PERSONNEL D’ADF
Chaque fois que le Veracruz, cargo frigorifique de 108 mètres, traverse la frontière maritime entre la Namibie et l’Angola, il semble disparaître.
Engagé peut-être dans la pêche illégale, non déclarée et non réglementée (IUU), son capitaine éteint le signal de suivi du système d’identification automatique (SIA) pour que les autorités ne puissent pas connaître son emplacement.
Cette pratique d’« obscurcissement » est particulièrement fréquente chez les chalutiers engagés dans le transbordement, ou transfert illégal, des poissons d’un navire à un autre, ce que semblait faire le Veracruz selon un rapport produit par E&T, magazine d’ingénierie et de technologie.
La pêche IUU fait perdre aux pays africains 2,3 milliards de dollars chaque année, selon les Nations unies. La pratique détruit aussi les écosystèmes et a été liée à d’autres crimes tels que la piraterie, les enlèvements et le trafic de stupéfiants. La Chine est le pire contrevenant mondial en termes de pêche, selon l’index de pêche IUU, et cible depuis des années l’Afrique de l’Ouest.
Malgré les conséquences de la pêche IUU, de nombreux pays africains n’exigent pas que les navires de pêche utilisent un SIA, selon Peter Hammarstedt, directeur des campagnes pour Sea Shepherd Global (organisation qui aide plusieurs pays d’Afrique de l’Ouest à combattre la pêche illégale).
« Il est impossible de déterminer le nombre de navires qui n’utilisent pas leur système SIA puisqu’il n’existe pas d’obligation internationale pour que les navires de pêche utilisent le SIA, déclare M. Hammarstedt à ADF dans un e-mail. Cela dépend entièrement de la réglementation de l’état du pavillon. En Afrique de l’Ouest, tous les vaisseaux battant pavillon de l’Union européenne transmettent sur le SIA, mais seulement un petit pourcentage de chalutiers chinois le font, moins de 20 %. »
Les récepteurs SIA sont utilisés depuis 2008 et leur but était d’assurer la sécurité de la navigation et d’éviter les collisions en transmettant automatiquement les données du navire aux autres vaisseaux.
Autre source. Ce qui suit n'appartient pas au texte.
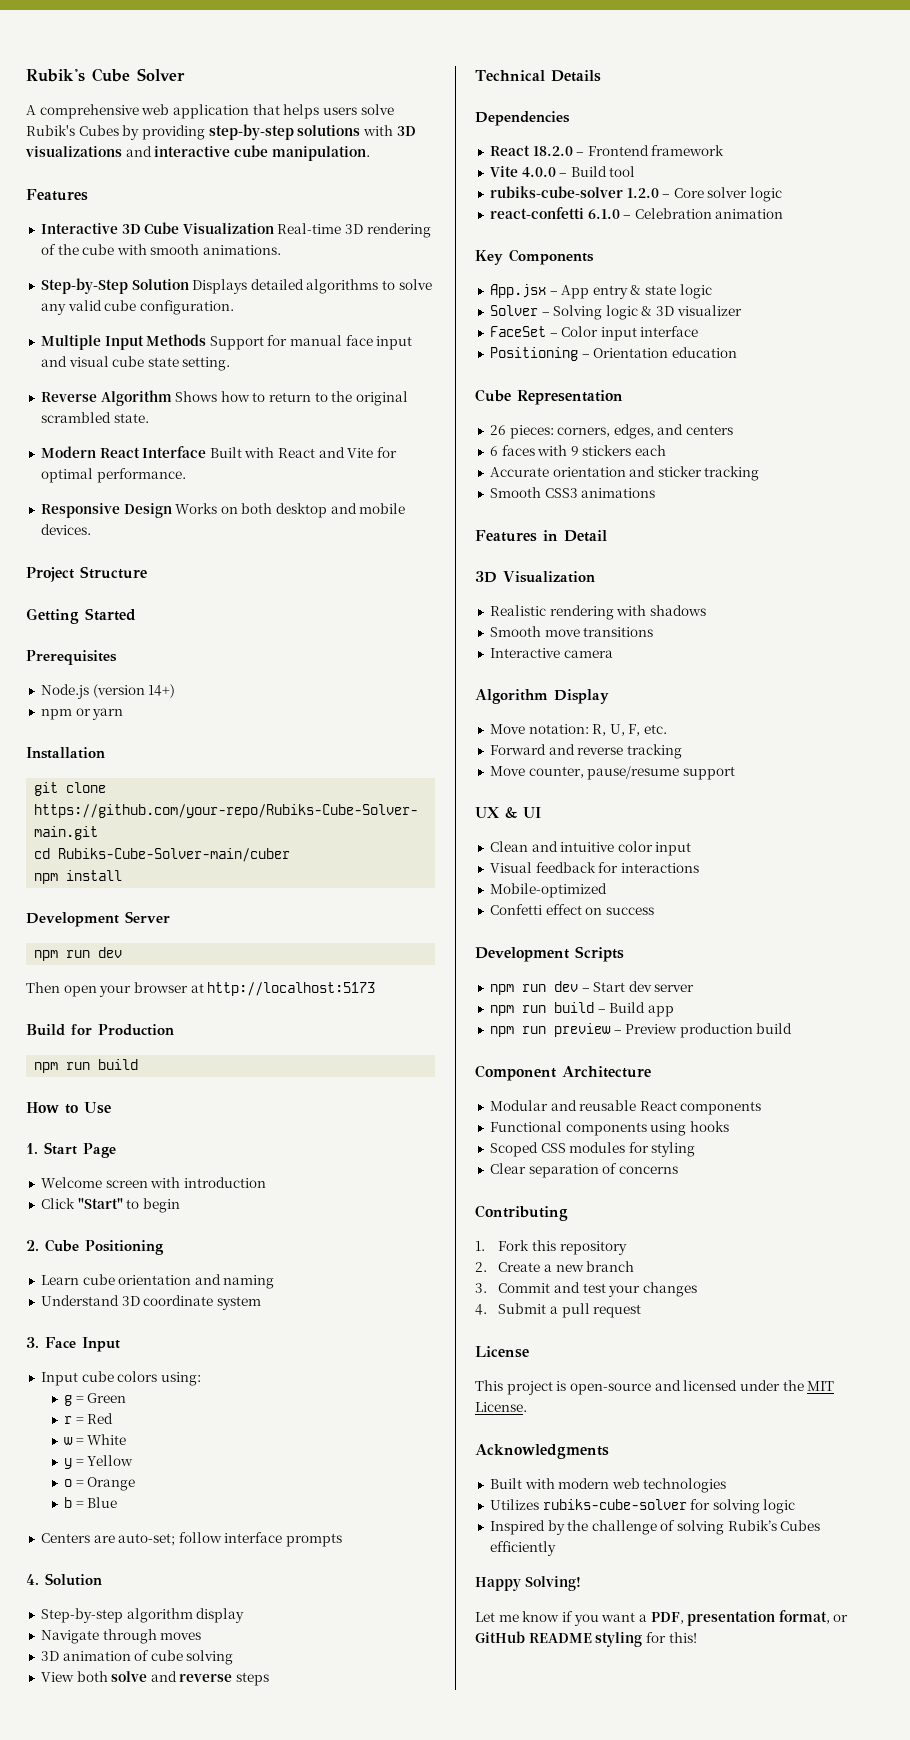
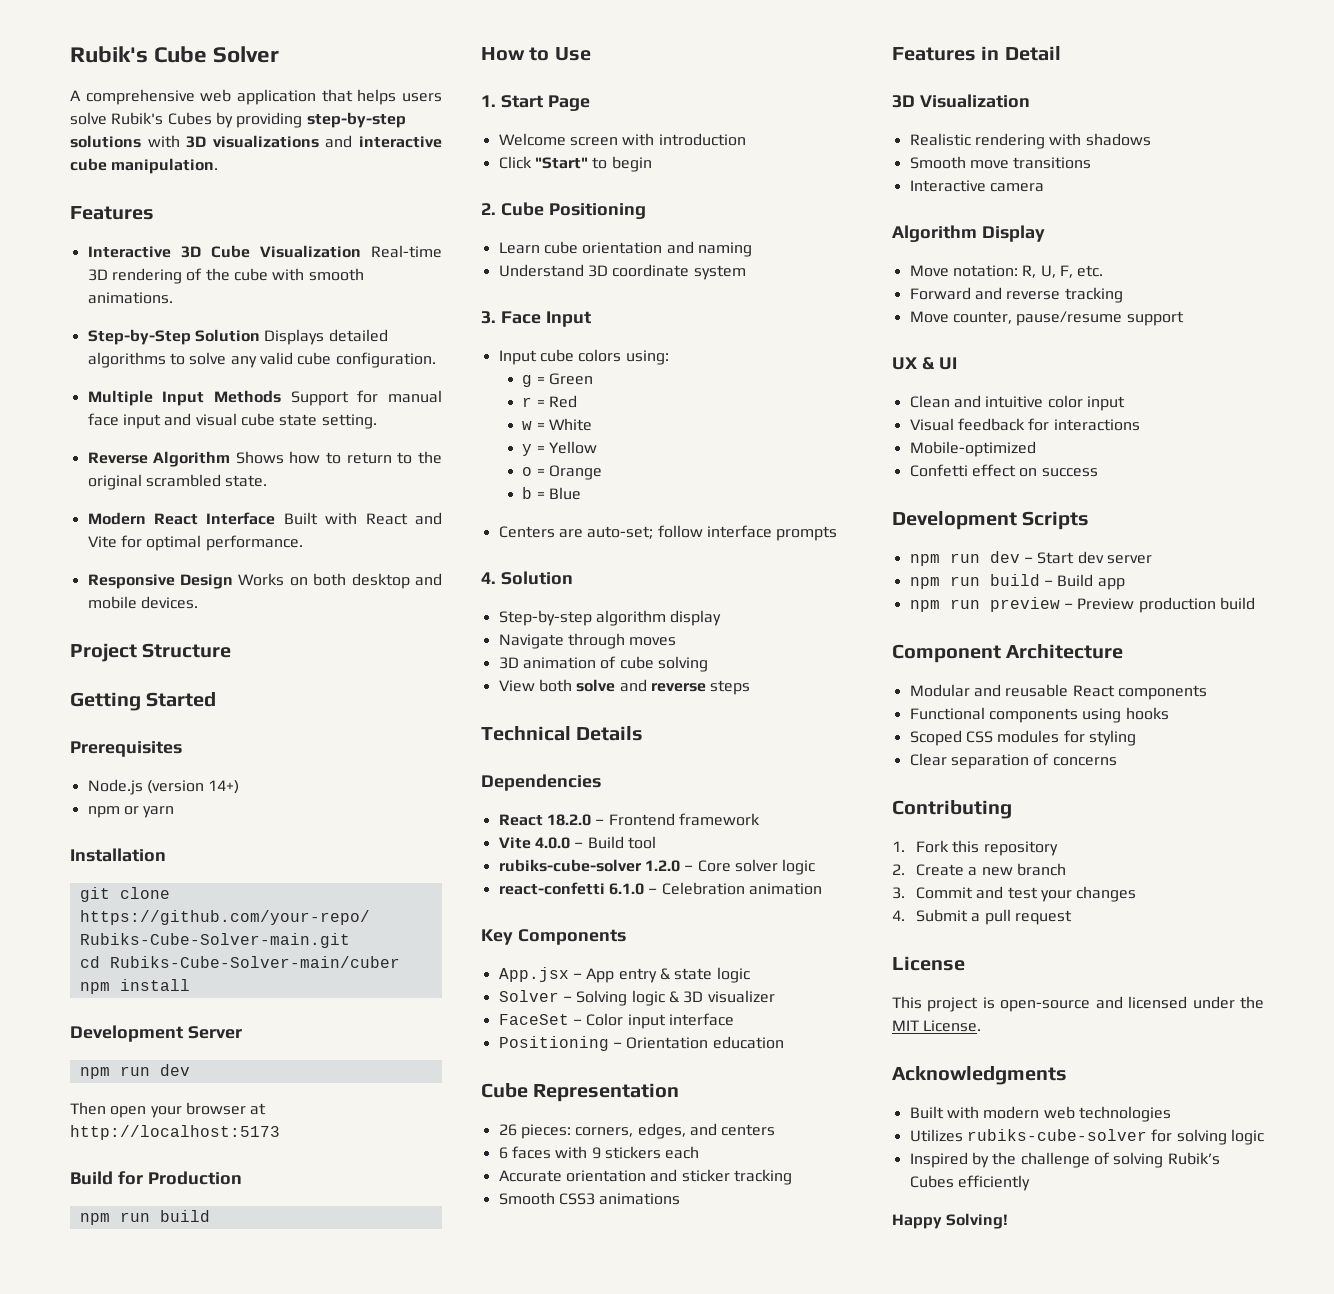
- Let me know if you want a PDF, presentation format, or GitHub README styling for this!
Le SIA est de plus en plus utilisé pour le contrôle de la pêche.
« L’utilisation obligatoire et plus étendue du SIA que nous constatons dans le secteur de la pêche va non seulement aider à promouvoir la sécurité en mer ; elle permettra aussi aux responsables de la mise en application des lois de mieux traquer et analyser le mouvement des vaisseaux de pêche, elle leur permettra de mieux cibler les inspections et améliorer nos connaissances d’ensemble sur les activités de pêche », déclare Nicholas Ntheketha, président de FISH-i Africa (organisme qui œuvre pour mettre fin à la pêche illégale), sur le site web iuuwatch.eu.
Bien que la désactivation du SIA d’un chalutier soit souvent considérée comme un signal d’alarme aux yeux des autorités, les navires, y compris ceux précédemment accusés de pêche illégale, pourraient avoir des raisons légitimes d’éteindre le SIA.
Hans Mol est directeur général de la société européenne de navires cargos de pêche GreenSea Chartering, filiale à 50 % de Seatrade, laquelle a été pénalisée pour avoir enfreint les règles de transbordement. M. Mol a déclaré à E&T que sa flotte éteint souvent les signaux de ses SIA dans le golfe de Guinée, où la piraterie et les autres crimes maritimes sont en augmentation.
Au premier trimestre 2021, le golfe de Guinée a enregistré 43 % de tous les incidents de piraterie de la région africaine, selon le Bureau maritime international. Les attaques ont ciblé des cargos, des navires de pêche et des paquebots. L’an dernier, le golfe de Guinée était responsable pour plus de 95 % de tous les enlèvements en mer, selon le Bureau.
« Il existe un dialogue continuel sur la question d’éteindre le signal SIA. Voulez-vous être visible aux yeux des pirates ? », déclare M. Mol à E&T. « Nous éteignons parfois le signal dans le golfe de Guinée. Nous avons subi notre première attaque et notre premier enlèvement en 2012 » au large des côtes du Nigeria.